## What the exercise asks:
Straight copy, no pictures: transcribe each entry as it stands.
════════════════════
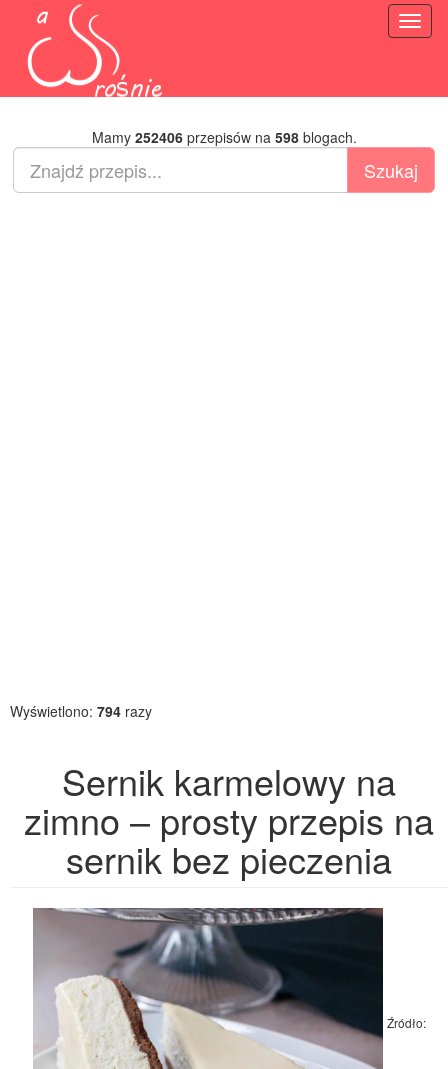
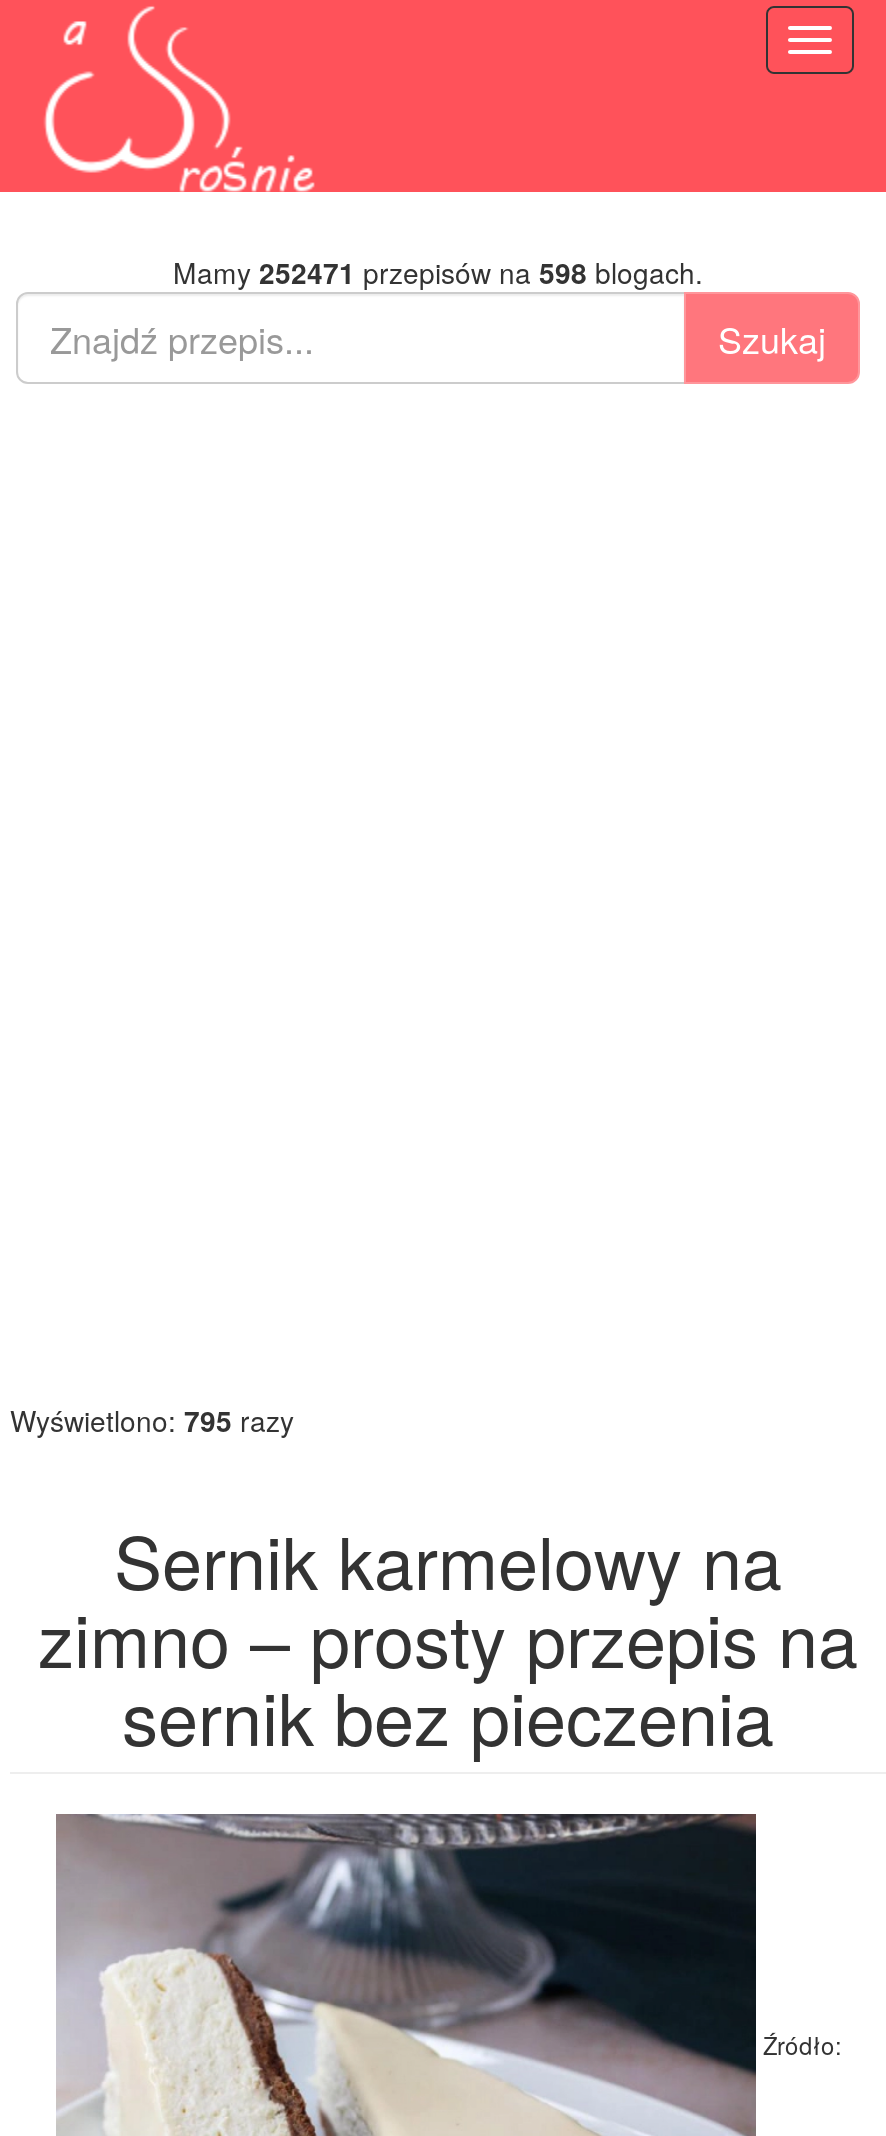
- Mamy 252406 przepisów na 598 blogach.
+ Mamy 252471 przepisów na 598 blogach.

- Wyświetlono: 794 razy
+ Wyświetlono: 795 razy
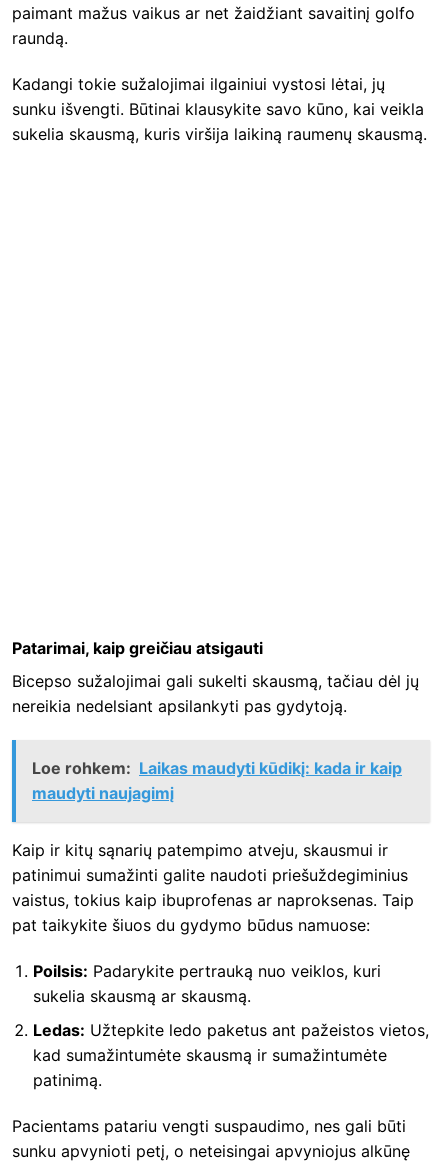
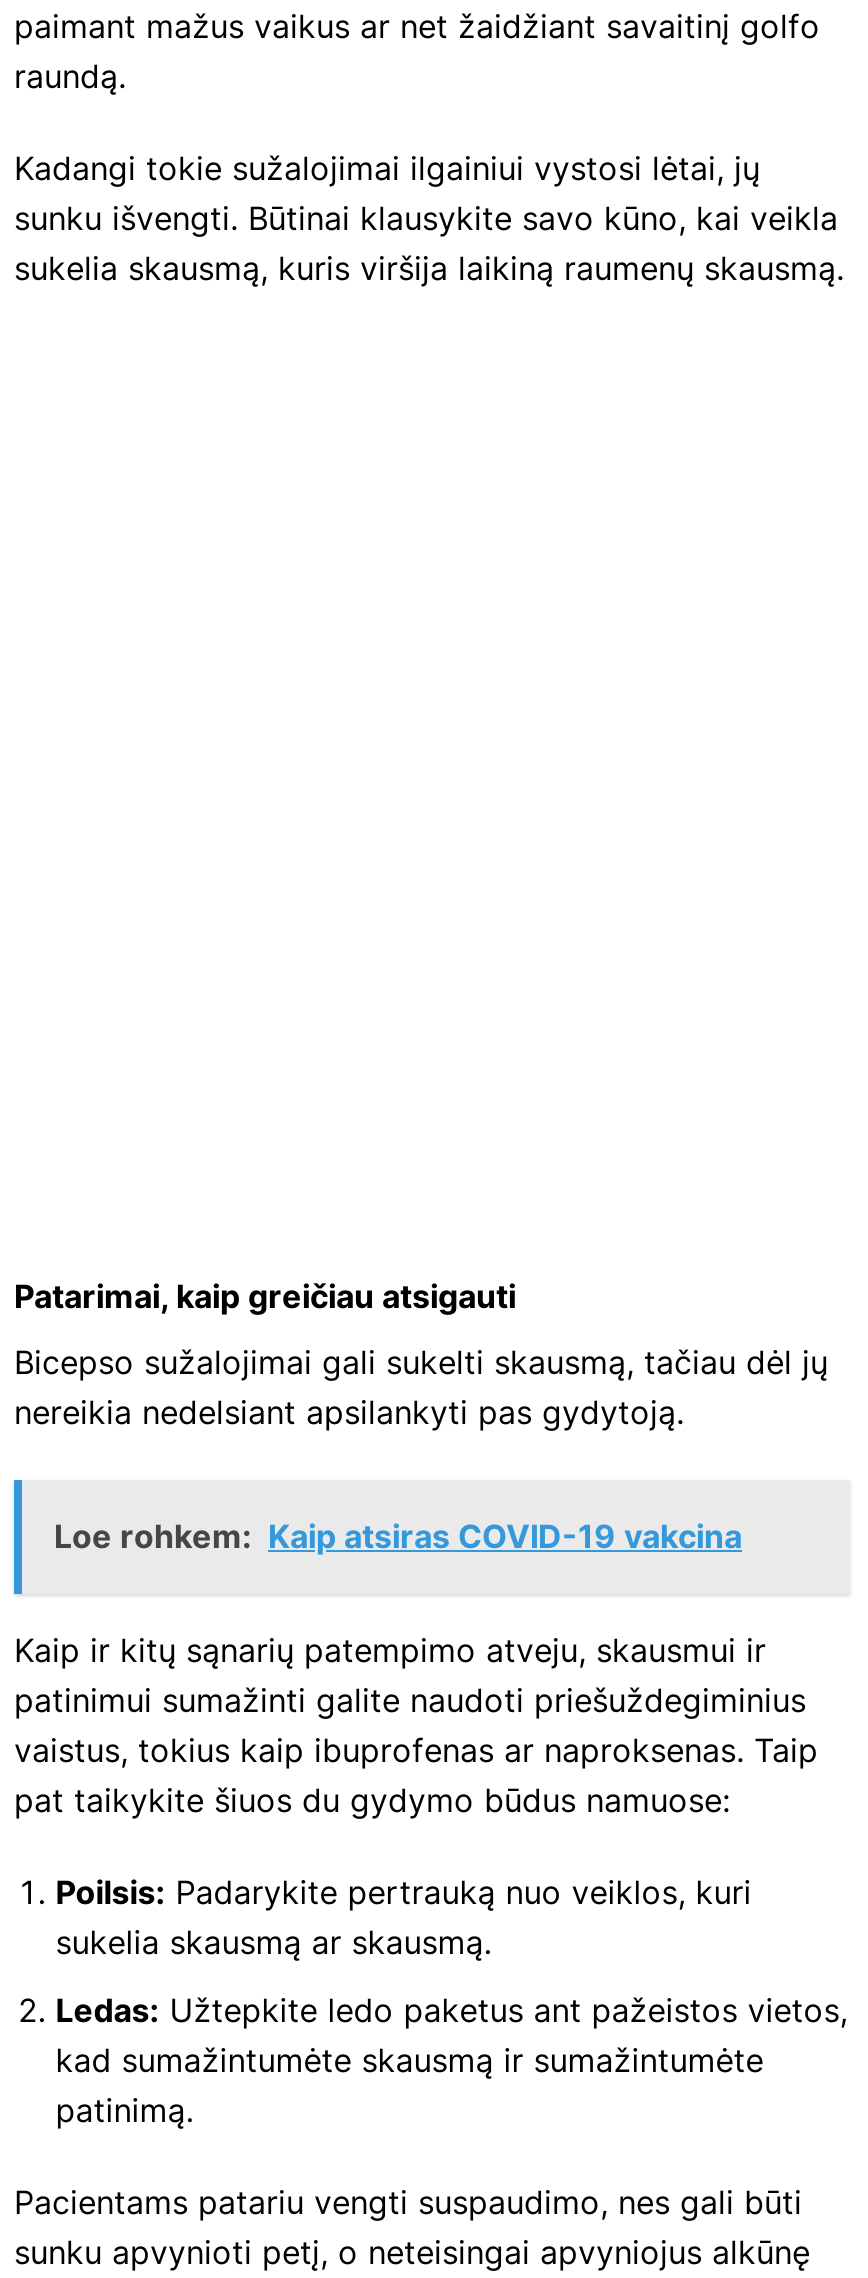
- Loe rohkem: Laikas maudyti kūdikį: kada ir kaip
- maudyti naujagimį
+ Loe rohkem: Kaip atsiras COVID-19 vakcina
════════════════════
## Exercise solution:
- Mamy 252406 przepisów na 598 blogach.
+ Mamy 252471 przepisów na 598 blogach.

- Wyświetlono: 794 razy
+ Wyświetlono: 795 razy
- Loe rohkem: Laikas maudyti kūdikį: kada ir kaip
- maudyti naujagimį
+ Loe rohkem: Kaip atsiras COVID-19 vakcina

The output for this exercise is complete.